Drop + EPOS PC38X review

One of the few, and better, open-back gaming headsets.
By

Published onJune 28, 2024

6.7
PC38X
The bottom line
A simple open-back wired gaming headset with a great microphone, delivering immersive audio for those who can do without that low-end oomph.

PC38X

A simple open-back wired gaming headset with a great microphone, delivering immersive audio for those who can do without that low-end oomph.
Product release date
01/12/2022
Price
$170 USD
Dimensions
Headphones: 360 x 316 x 117 mm
Ear cup: 114 x 89 mm
Cable length: 1.29 m
Weight
289 g
Model Number
MDX-36229-1
What we like
Wide soundstage with good spatial depth
Excellent microphone quality
Includes two types of ear pads (microfiber and velour)
What we don't like
Limited controls (only volume wheel)
Sub-bass roll-off
No companion software for EQ customization
Bulky design with strong clamping force
6.7
SoundGuys Rating
6
User Rating
Rating Metric
Our Rating
User Rating
Isolation / Attenuation
2.4
2.0
2.0
Durability / Build Quality
6.0
-
0.0
Value
7.2
-
0.0
Design
8.0
-
0.0
Connectivity
6.5
-
0.0
Microphone
8.8
10.0
10.0
Portability
5.0
-
0.0
Feature
6.0
-
0.0
Comfort
7.0
-
0.0
MDAQS rating
Learn more
Timbre
4.9
Distortion
3
Immersiveness
3.6
Overall
4.7

The Drop + EPOS PC38X is one of a handful of open-back wired gaming headsets and has gathered a fan base, perhaps for that reason. They were originally titled the Drop + Sennheiser PC38X when they first released, but since then, EPOS has taken over production. So, don’t be alarmed if you encounter this model listed under the title of either manufacturer. Besides the name, there is no other difference between them, as both headsets have the same drivers.
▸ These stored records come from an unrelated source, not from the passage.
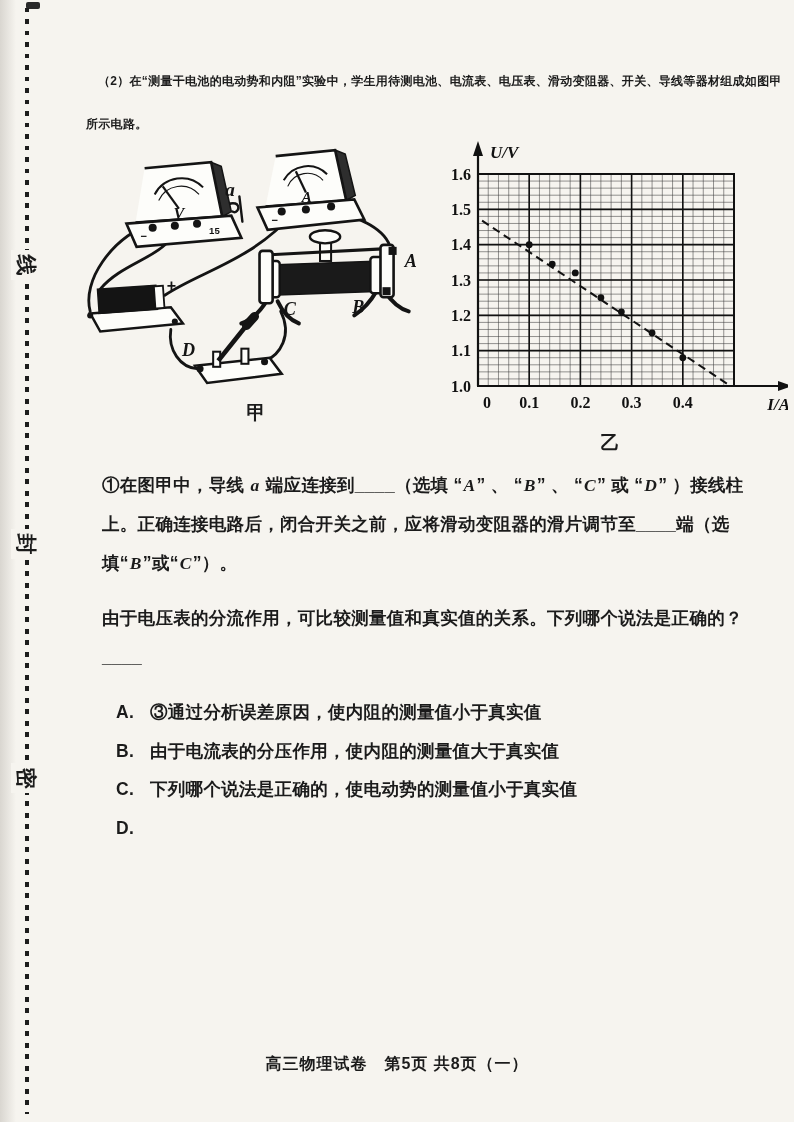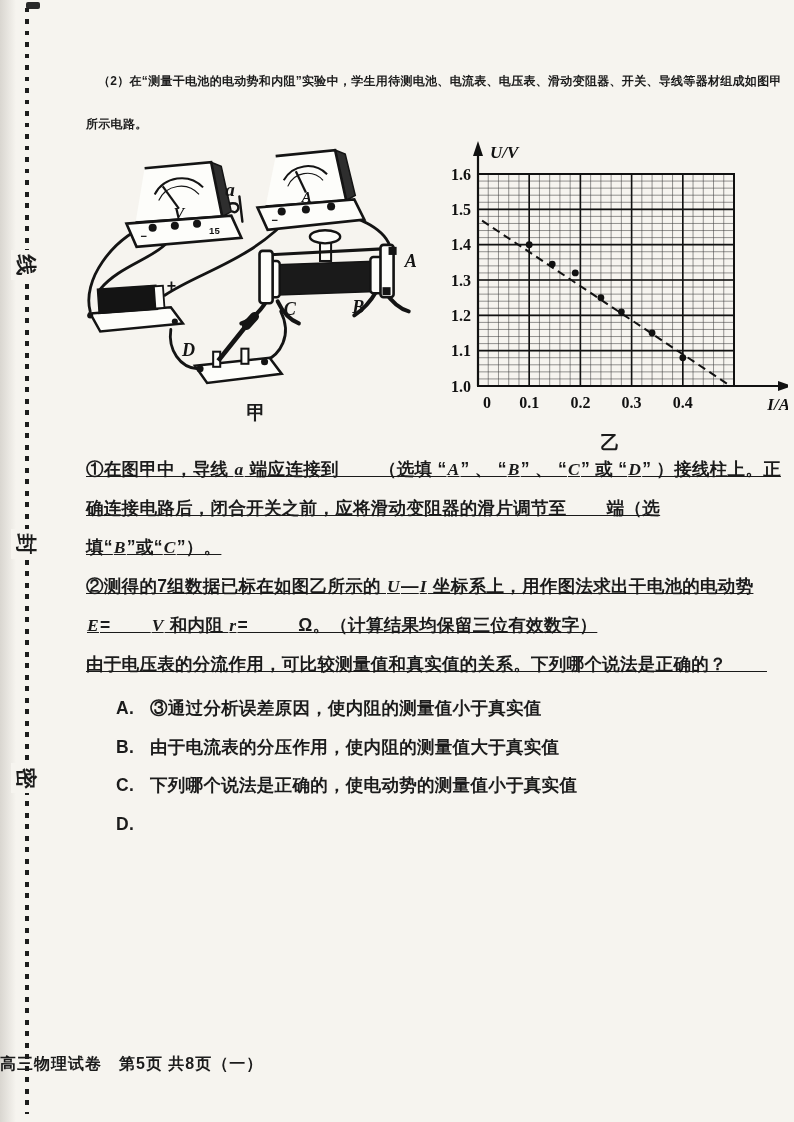"①在图甲中，导线 a 端应连接到____（选填 “A” 、" .questions p { margin: 0 -> 16px; text-decoration: underline -> none }
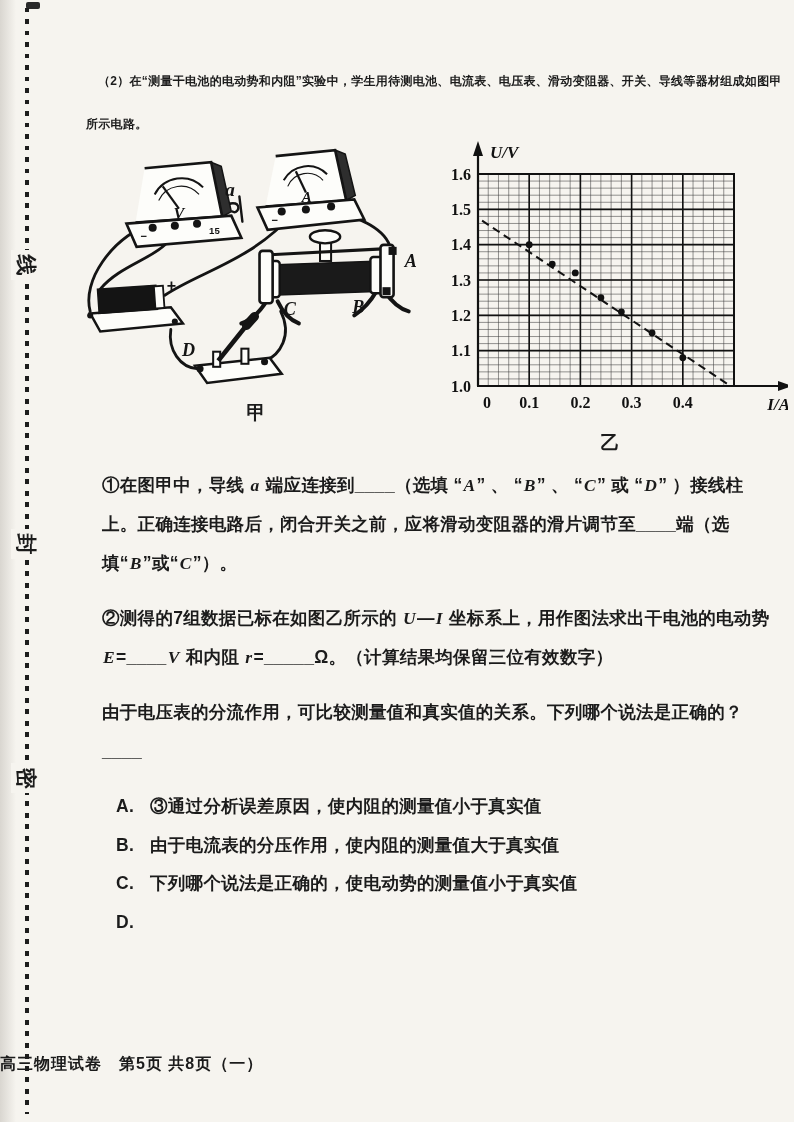"②测得的7组数据已标在如图乙所示的 U—I 坐标系上，用作图法求出干电池的电动势" p { html: <p>②测得的7组数据已标在如图乙所示的 <i>U</i>—<i>I</i> 坐标系上，用作图法求出干电池的电动势 <i>E</i>=____<i>V</i> 和内阻 <i>r</i>=_____Ω。（计算结果均保留三位有效数字）</p> -> none }
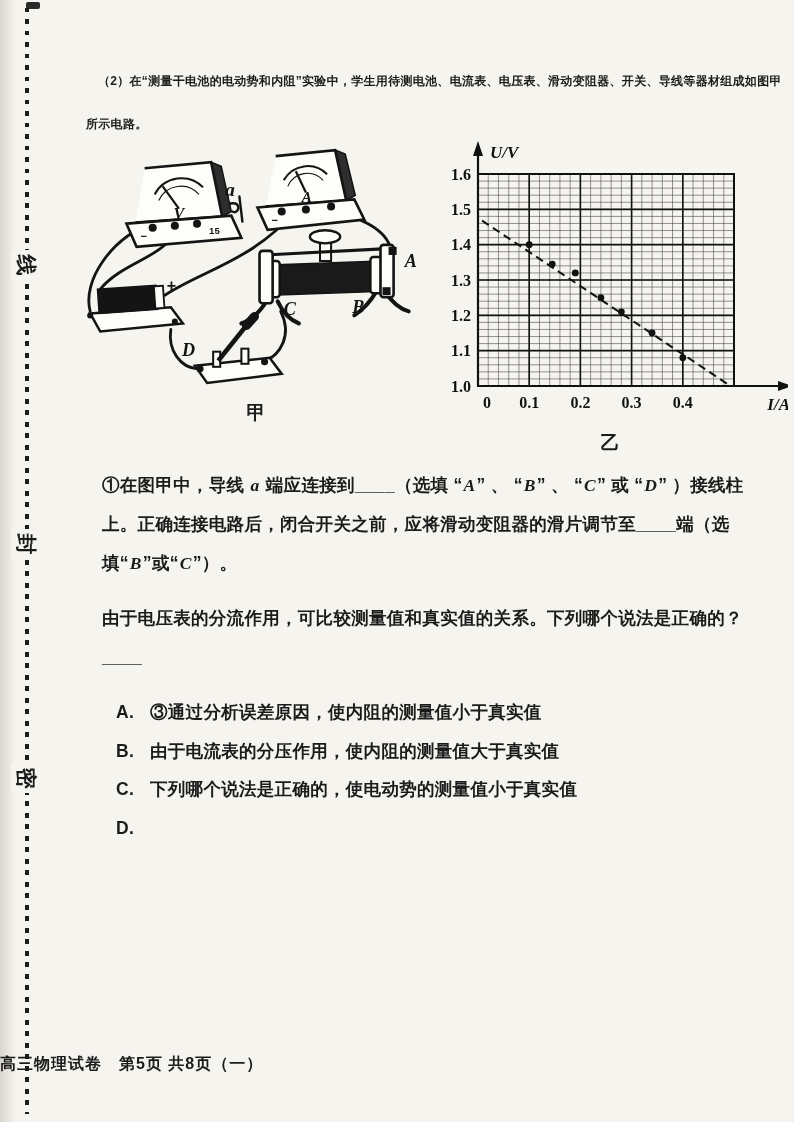"高三物理试卷 第5页 共8页（一）" .footer { text-align: left -> center }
This model followed the PC37X, and they have a similar look and feel. But are there any worthwhile upgrades under the hood? Press start to find out.

Editor’s note: this is the first version of the article. Updates will follow as the market changes.

About this Drop + EPOS PC38X review: We tested the Drop + EPOS PC38X over a period of one week. SoundGuys purchased the unit for this review.

The Drop + EPOS PC38X is for those who want a wired headset for low-latency gaming at home.

What’s it like to use the Drop + EPOS PC38X?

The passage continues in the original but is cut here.